Stored records:

★ ★ ★ ★ ★

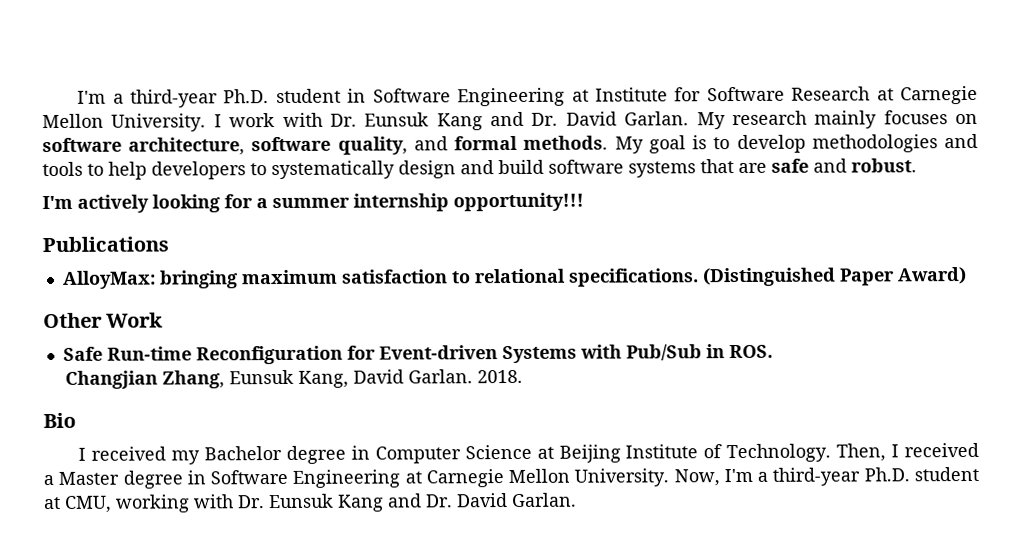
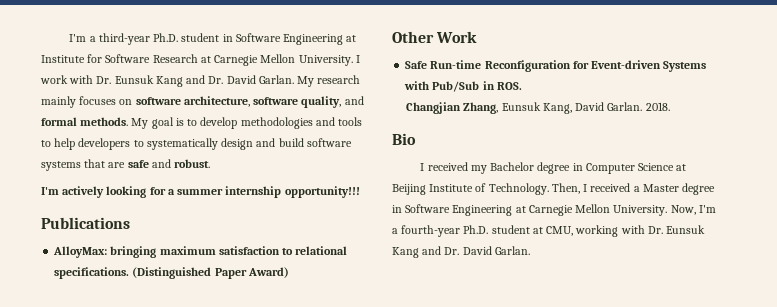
- Now, I'm a third-year Ph.D. student at CMU, working with Dr. Eunsuk Kang and Dr. David Garlan.
+ Now, I'm a fourth-year Ph.D. student at CMU, working with Dr. Eunsuk Kang and Dr. David Garlan.

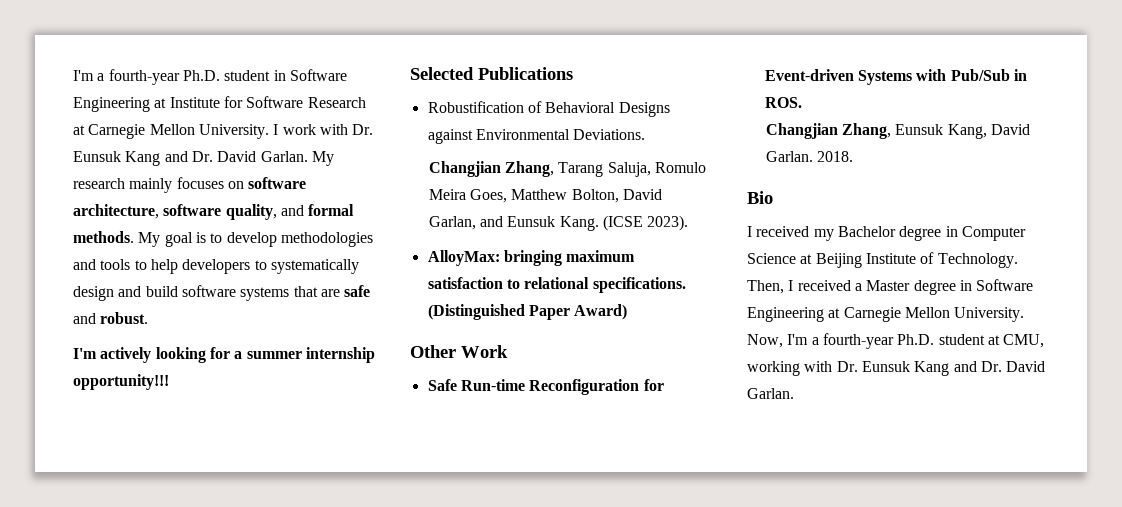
- I'm a third-year Ph.D. student in Software Engineering at Institute for Software Research at Carnegie Mellon University.
+ I'm a fourth-year Ph.D. student in Software Engineering at Institute for Software Research at Carnegie Mellon University.
- Publications
+ Selected Publications
+ Robustification of Behavioral Designs against Environmental Deviations.
+ Changjian Zhang, Tarang Saluja, Romulo Meira Goes, Matthew Bolton, David Garlan, and Eunsuk Kang. (ICSE 2023).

★ ★ ★ ★ ★

** Task to carry out **
Copy each line exactly, beginning at the one with "fourth-year Ph.D. student in" and stopping after the last line of the entries. Include nothing else.

** Task output **
+ I'm a fourth-year Ph.D. student in Software Engineering at Institute for Software Research at Carnegie Mellon University.
- Publications
+ Selected Publications
+ Robustification of Behavioral Designs against Environmental Deviations.
+ Changjian Zhang, Tarang Saluja, Romulo Meira Goes, Matthew Bolton, David Garlan, and Eunsuk Kang. (ICSE 2023).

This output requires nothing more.